Anterior a esses é o Meu Alentejo que fechei por ter perdido a motivação que me levou a criá-lo.
Os blogues são uma moda como qualquer outra...e a verdade é que de Elvas além do Zé de Mello, não conheço outro que seja constante. Como têm surgido, têm desaparecido.
As pessoas ainda não se habituaram a expressar a sua opinião sem receio.
Ao fechar os olhos em tempos de saudade, que imagem lhe surge de Elvas?
O Santuário do Senhor Jesus da Piedade e a zona envolvente.
Se continuar com eles fechados consigo ouvir o Hino do Senhor Jesus da Piedade tocado pela Banda 14 de Janeiro durante a Procissão dos Pendões.
Um regresso a Elvas faz parte do seu projecto de vida?
Neste momento não, mas a vida ensinou-me que o melhor é não fazer planos a longo prazo, por isso deixo sempre uma porta entreaberta. Talvez um dia volte...só Deus sabe!

4 comentários:

Bruno Plácido disse...

Falta também dizer que a Aldina é uma excelente colega de trabalho...

Apesar de ter trabalhado pouco tempo com esta "senhora da comunicação de Elvas", foi para mim um prazer trabalhar com a Aldina aqui na Renascença Elvas. Não chegou a um mês mas já deu para ver que ali está uma grande mulher com uma ENORME paixão pelo mundo da rádio!

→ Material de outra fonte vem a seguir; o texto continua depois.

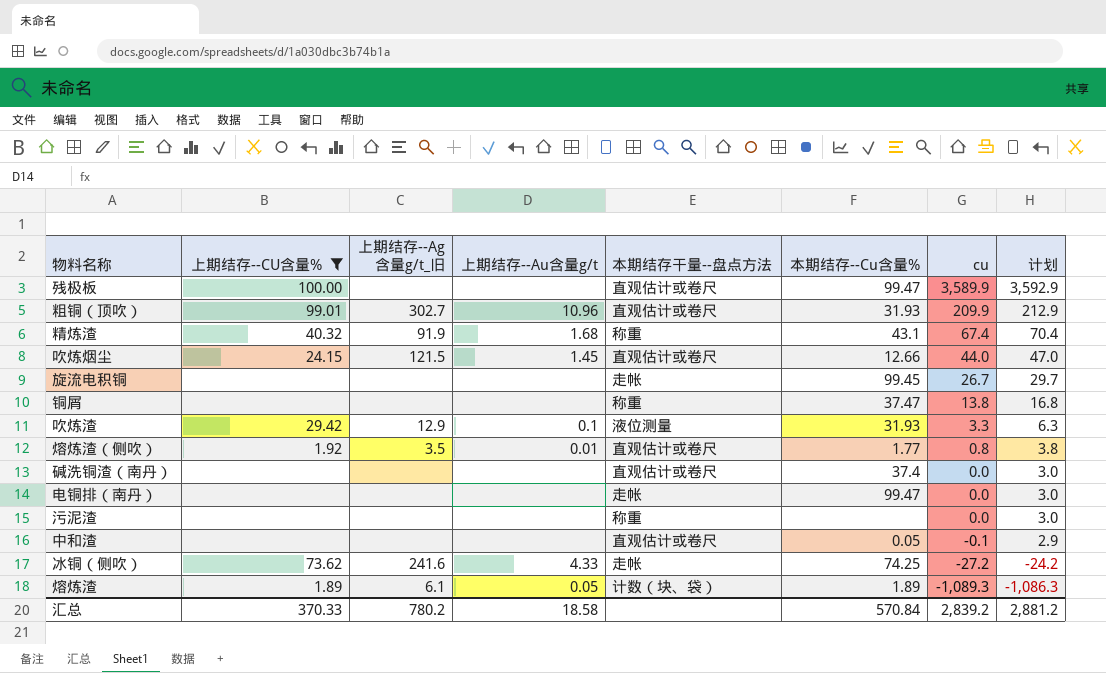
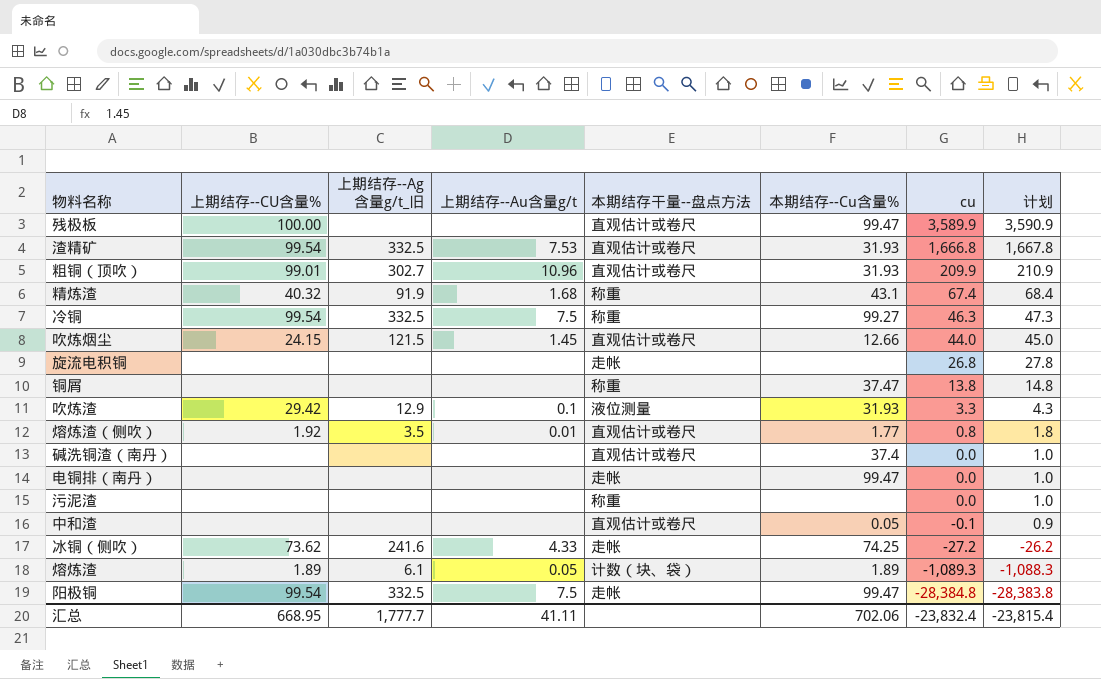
filter: 上期结存--CU含量% != 99.54 -> none
column 计划 | formula: [cu] + 3 -> [cu] + 1
旋流电积铜 | 本期结存--Cu含量%: 99.45 -> none
旋流电积铜 | cu: 26.7 -> 26.8
汇总 | 上期结存--CU含量%: 370.33 -> 668.95
汇总 | 上期结存--Ag含量g/t_旧: 780.2 -> 1,777.7
汇总 | 上期结存--Au含量g/t: 18.58 -> 41.11
汇总 | 本期结存--Cu含量%: 570.84 -> 702.06
汇总 | cu: 2,839.2 -> -23,832.4
汇总 | 计划: 2,881.2 -> -23,815.4

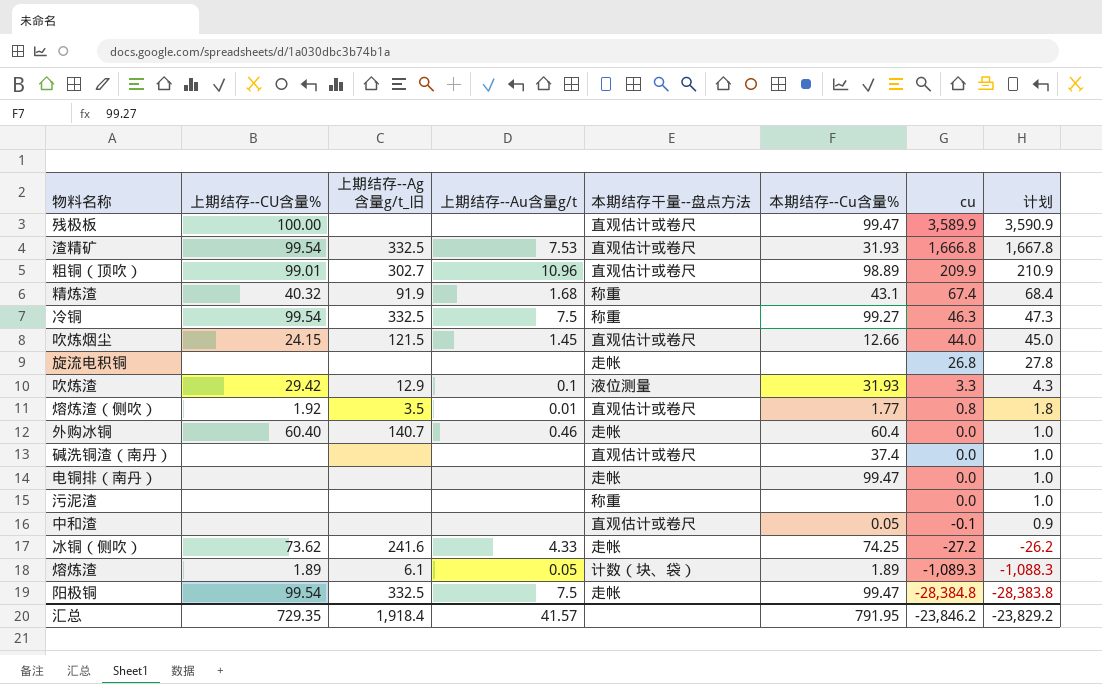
row 铜屑: none | none | none | 称重 | 37.47 | 13.8 | 14.8 -> none
粗铜（顶吹） | 本期结存--Cu含量%: 31.93 -> 98.89
row 外购冰铜: none -> 60.40 | 140.7 | 0.46 | 走帐 | 60.4 | 0.0 | 1.0
汇总 | 上期结存--CU含量%: 668.95 -> 729.35
汇总 | 上期结存--Ag含量g/t_旧: 1,777.7 -> 1,918.4
汇总 | 上期结存--Au含量g/t: 41.11 -> 41.57
汇总 | 本期结存--Cu含量%: 702.06 -> 791.95
汇总 | cu: -23,832.4 -> -23,846.2
汇总 | 计划: -23,815.4 -> -23,829.2

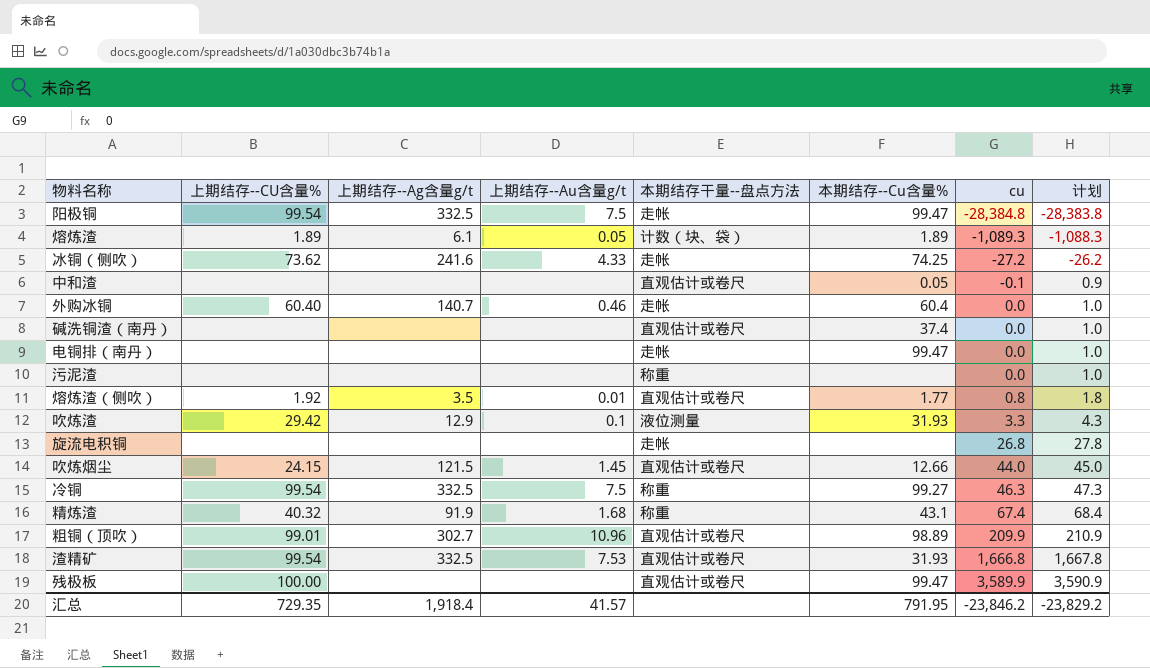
row order: cu descending -> cu ascending
column name: 上期结存--Ag含量g/t_旧 -> 上期结存--Ag含量g/t

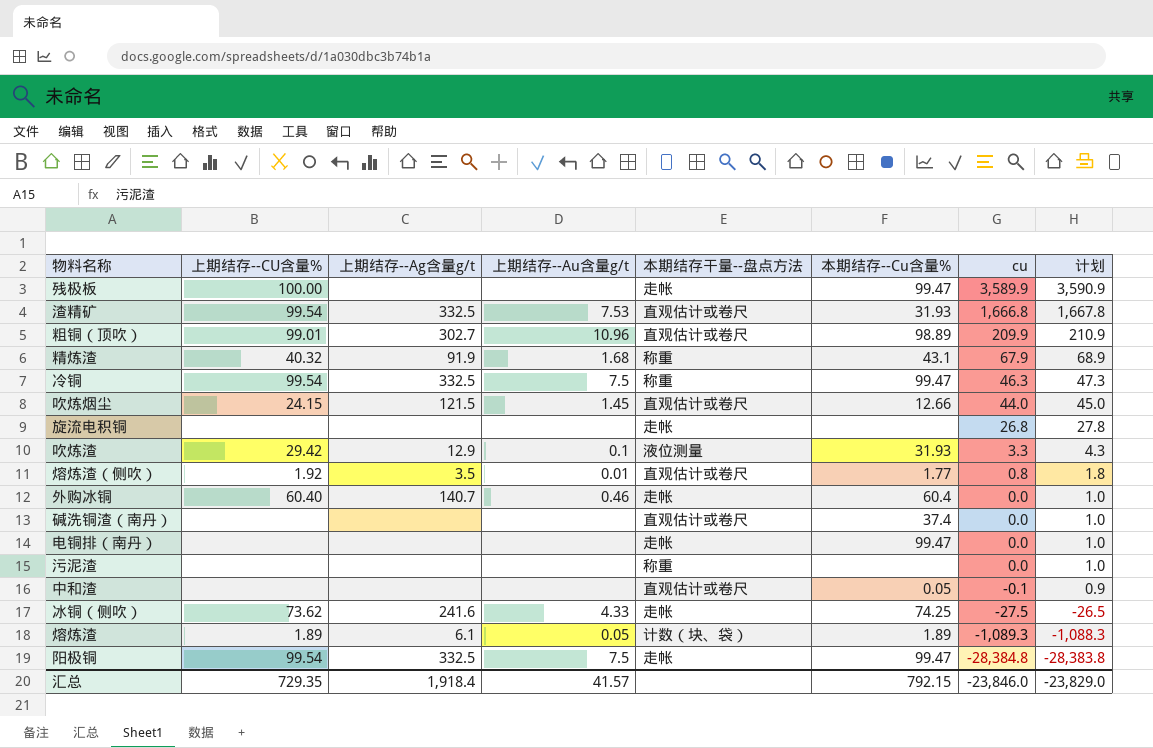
row order: cu ascending -> cu descending
残极板 | 本期结存干量--盘点方法: 直观估计或卷尺 -> 走帐
精炼渣 | cu: 67.4 -> 67.9
精炼渣 | 计划: 68.4 -> 68.9
冷铜 | 本期结存--Cu含量%: 99.27 -> 99.47
冰铜（侧吹） | cu: -27.2 -> -27.5
冰铜（侧吹） | 计划: -26.2 -> -26.5
汇总 | 本期结存--Cu含量%: 791.95 -> 792.15
汇总 | cu: -23,846.2 -> -23,846.0
汇总 | 计划: -23,829.2 -> -23,829.0

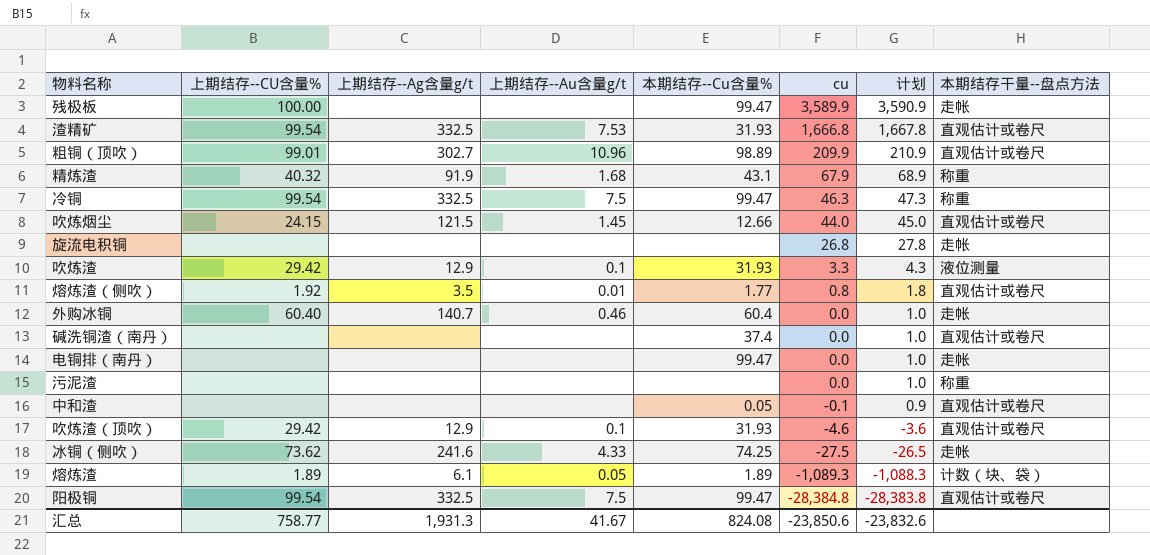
column 本期结存干量--盘点方法 | position: 5 -> 8
row 吹炼渣（顶吹）: none -> 29.42 | 12.9 | 0.1 | 31.93 | -4.6 | -3.6 | 直观估计或卷尺
阳极铜 | 本期结存干量--盘点方法: 走帐 -> 直观估计或卷尺
汇总 | 上期结存--CU含量%: 729.35 -> 758.77
汇总 | 上期结存--Ag含量g/t: 1,918.4 -> 1,931.3
汇总 | 上期结存--Au含量g/t: 41.57 -> 41.67
汇总 | 本期结存--Cu含量%: 792.15 -> 824.08
汇总 | cu: -23,846.0 -> -23,850.6
汇总 | 计划: -23,829.0 -> -23,832.6

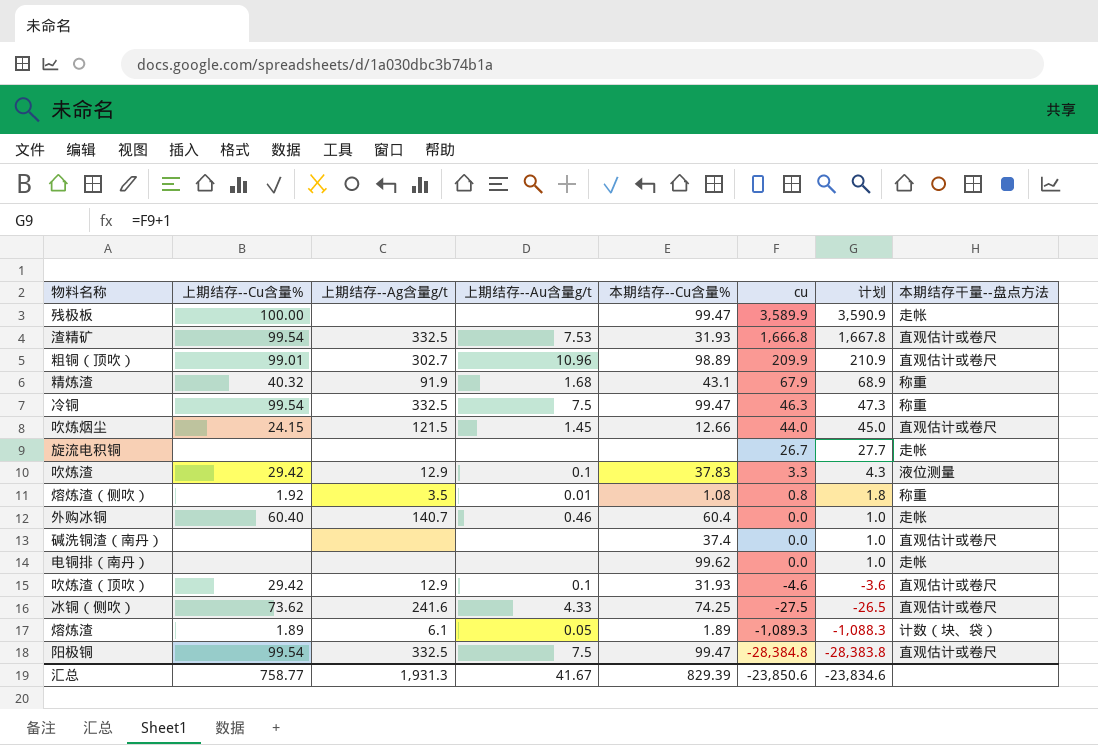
column name: 上期结存--CU含量% -> 上期结存--Cu含量%
row 污泥渣: none | none | none | none | 0.0 | 1.0 | 称重 -> none
row 中和渣: none | none | none | 0.05 | -0.1 | 0.9 | 直观估计或卷尺 -> none
旋流电积铜 | cu: 26.8 -> 26.7
旋流电积铜 | 计划: 27.8 -> 27.7
吹炼渣 | 本期结存--Cu含量%: 31.93 -> 37.83
熔炼渣（侧吹） | 本期结存--Cu含量%: 1.77 -> 1.08
熔炼渣（侧吹） | 本期结存干量--盘点方法: 直观估计或卷尺 -> 称重
电铜排（南丹） | 本期结存--Cu含量%: 99.47 -> 99.62
冰铜（侧吹） | 本期结存干量--盘点方法: 走帐 -> 直观估计或卷尺
汇总 | 本期结存--Cu含量%: 824.08 -> 829.39
汇总 | 计划: -23,832.6 -> -23,834.6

Daqui da Renascença Elvas, e em meu nome, vai um abraço para o Zé de Mello e um grande beijo para a colega e amiga Aldna!!

Bruno Plácido

Anónimo disse...

O que tem ou em que estado está para ter esse "ar" na foto? Sem comentários... toda a gente a conhece...AH já me esquecia... é jornalista !!!!!!!!!! universidade de juromenha.

jose disse...

E tu fizeste jornalismo onde?
Naquilo que eu estou pensando?
Como sempre tenta dar a cara, eu sou sobrinho dela.
Vai-te foder ok

Janne Quitas disse...

É uma mulher fantástica e uma grande jornalista. Adorava ouvi-la todos os dias, tanto na informação como na animação.
Ao Sr.(a). anonimo, comentários menos digos, sempre vão haver, chama-se a isso "dor de cotovelo". Adoro o ar que tem na foto, mostra completamente a sua "grandeza".